PageSpeed will help improve the web latency and bandwidth usage by caching just portions of the site’s HTML code. Once it’s enabled, Google’s servers will only need to go back to the origin server to get the non-cacheable parts with others already visible in the user’s browser. The best part? PageSpeed prioritizes the content that is above the fold of the browser and defers JavaScript execution until page load.

In other words, Google PageSpeed will automatically apply web performance best practices to your web page and its assets, like images, JavaScript and CSS without requiring you to modify anything in your content.

Optimize your images

Optimize all of your images before you use them on your WordPress website. A lot of the time speed issues can be resolved by simply optimizing the images using services like TinyPng or Smush it. home page

TinyPNG Image Compression

Use exactly the required size of the image. For example, if your featured image is 800px wide, upload the image that is exactly the same size.

Minimize round-trip times (RTTs) and use caching plugins

Every asset on your site, like CSS file, javascript file or an image is requested individually by the browser from the server. It makes sense that you’d want to minimize the number of these round trips that need to happen before your site can load.

Most caching plugins will take care of most of the issues related to RTTs. So if you are not using server caching, you can achieve the same results by using the W3 Total Cache plugin. This will help you improve the load speed of your site. It’s worth mentioning that for optimal performance it’s still better to let your hosting provider handle image caching.

Gzip compression

Your website code has a lot of repetitive patterns and elements. It’s just the nature of programming that makes it easier for humans to develop and read code. However, your browser doesn’t need the code to be pretty and legible.

Compression algorithms like Gzip search for these repetitive patterns and replace them with something shorter. In real world, this algorithm can reduce the size of HTML, CSS and Javascript by up to 90%.

You can do it manually by editing your .htaccess file or by installing WordPress plugin like GZip Ninja Speed Compression.

Add an Expires header

To reduce the number and size of HTTP requests browsers serve a cached version of the page to the end user. Expires header in HTTP response is used by the web server to define how long the browser should be cached. Never expire policy should be implemented for static components on your website. This is usually done by setting a far future Expires header. Some plugins like W3 Total Cache plugin will also take care of that for you.

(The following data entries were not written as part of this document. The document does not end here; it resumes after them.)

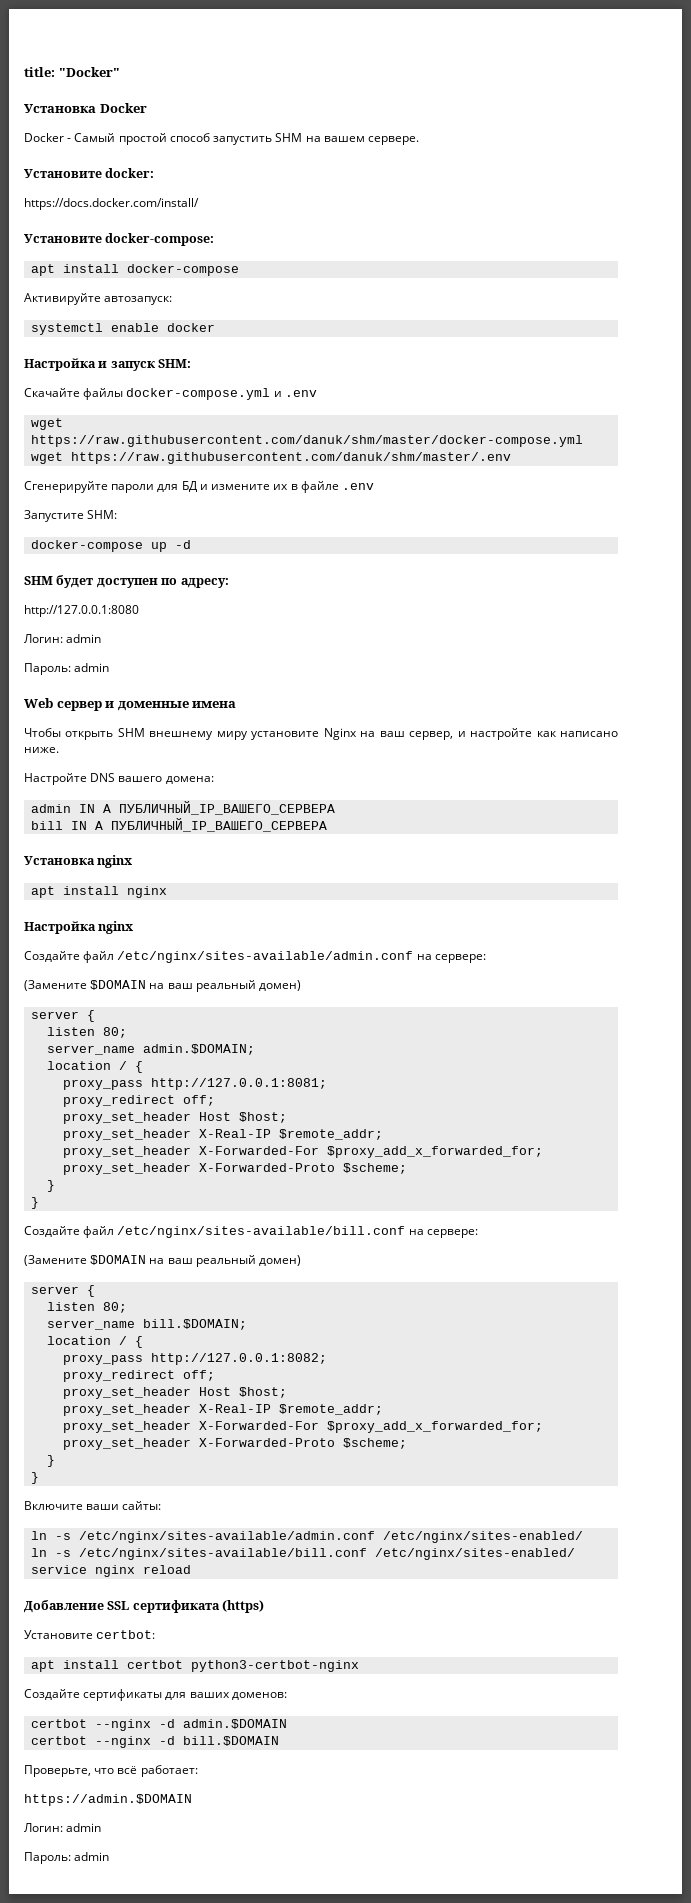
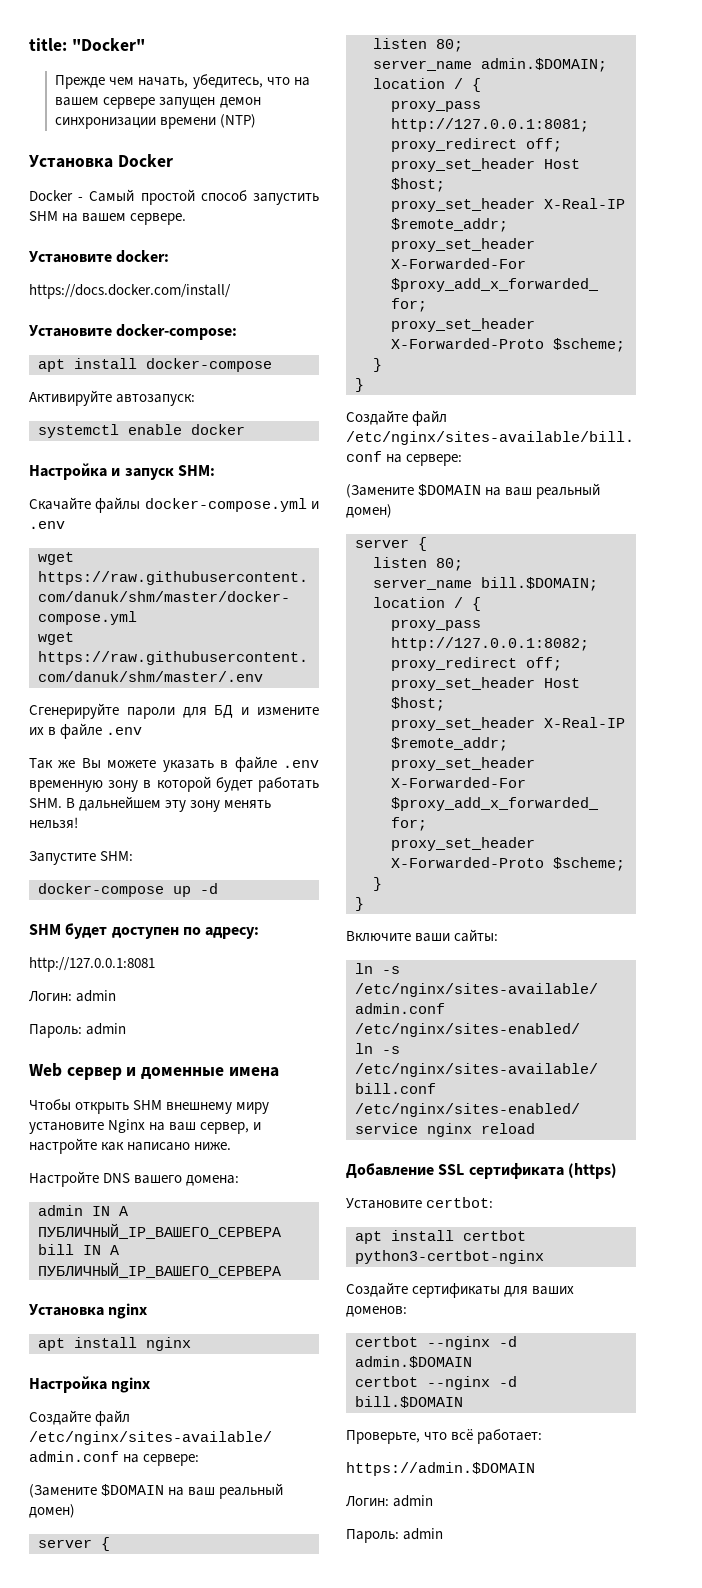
+ Прежде чем начать, убедитесь, что на вашем сервере запущен демон синхронизации времени (NTP)
+ Так же Вы можете указать в файле .env временную зону в которой будет работать SHM. В дальнейшем эту зону менять нельзя!
- http://127.0.0.1:8080
+ http://127.0.0.1:8081

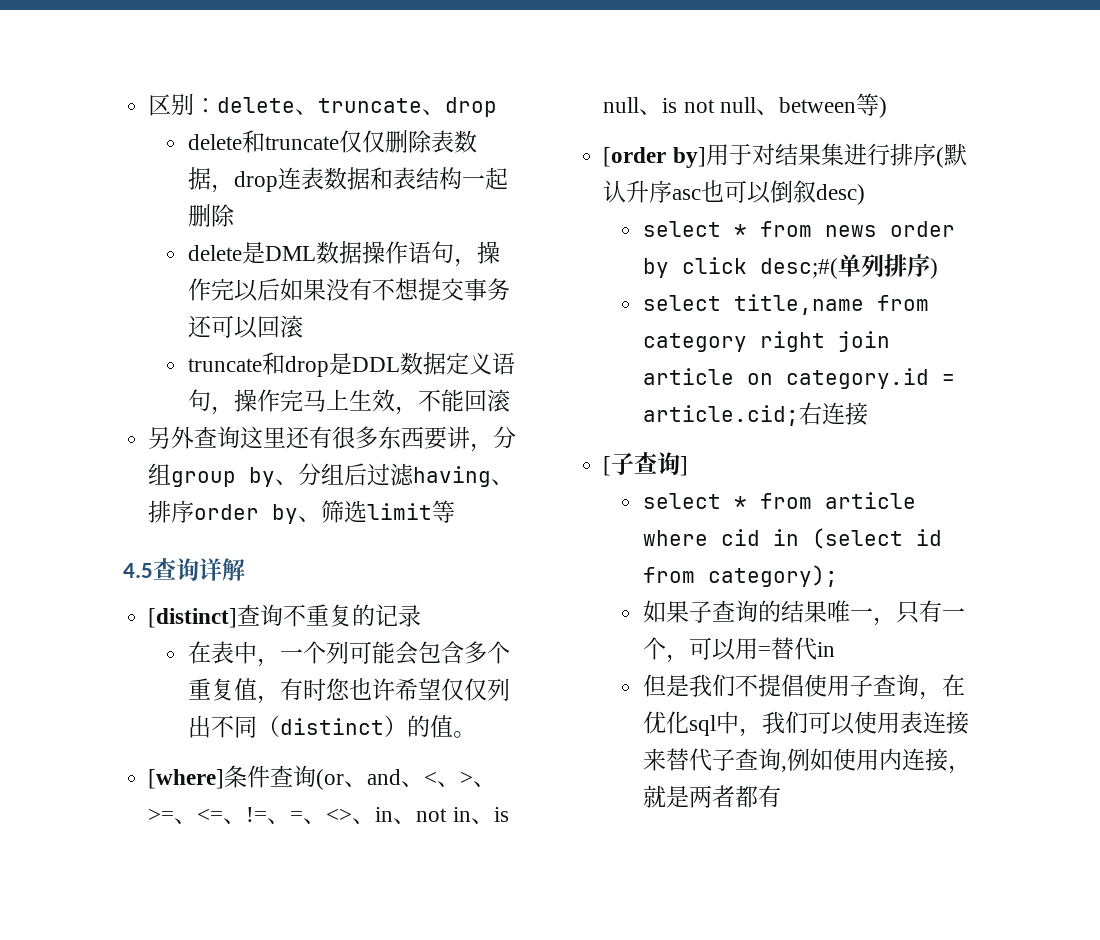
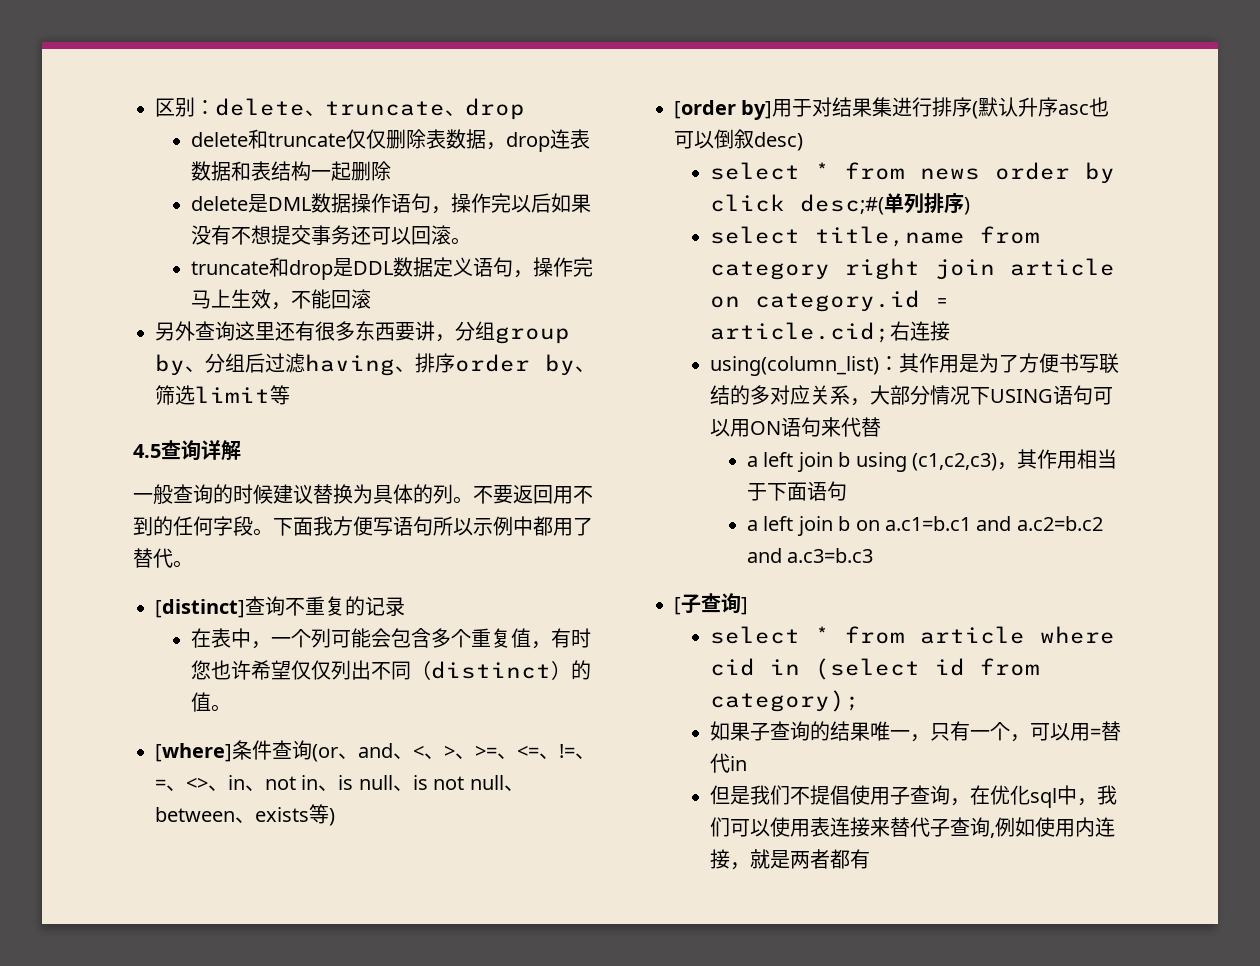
- delete是DML数据操作语句，操作完以后如果没有不想提交事务还可以回滚
+ delete是DML数据操作语句，操作完以后如果没有不想提交事务还可以回滚。
+ 一般查询的时候建议替换为具体的列。不要返回用不到的任何字段。下面我方便写语句所以示例中都用了替代。
- [where]条件查询(or、and、<、>、>=、<=、!=、=、<>、in、not in、is null、is not null、between等)
+ [where]条件查询(or、and、<、>、>=、<=、!=、=、<>、in、not in、is null、is not null、between、exists等)
+ using(column_list)：其作用是为了方便书写联结的多对应关系，大部分情况下USING语句可以用ON语句来代替
+ a left join b using (c1,c2,c3)，其作用相当于下面语句
+ a left join b on a.c1=b.c1 and a.c2=b.c2 and a.c3=b.c3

Remove all plugins you don’t need or use

As an advanced WordPress user, you already know how easy it is to start using a new plugin. Sooner or later you’ll find that your website is using dozens of these plugins. Often when performing a plugin audit you’ll find that you’re not actually using all of these plugins, but they still require loading different CSS and Javascript files. Remove the plugins you don’t use or need anymore.

While you’re at it, it’s worth keeping in mind that Google started punishing websites that use mobile pop-up ads. So you might want to re-configure your popup and lead generation plugins so that you’re only serving popups on desktops.


Improving site speed is part of making your website more successful. Whether you’re selling products, blogging or offering software as a service – load time is crucial in 2017 not only on desktop devices, but also on mobile.

If you’re looking for the 20% of efforts that will get you 80% of results, here’s what you should focus on:

  1. Choose the right hosting provider that supports PHP 7, HTTP/2 and Gzip compression.
  2. Use CDN for all the static files you are serving.
  3. Reduce the HTTP requests through CSS sprites, combining and defer parsing JavaScript.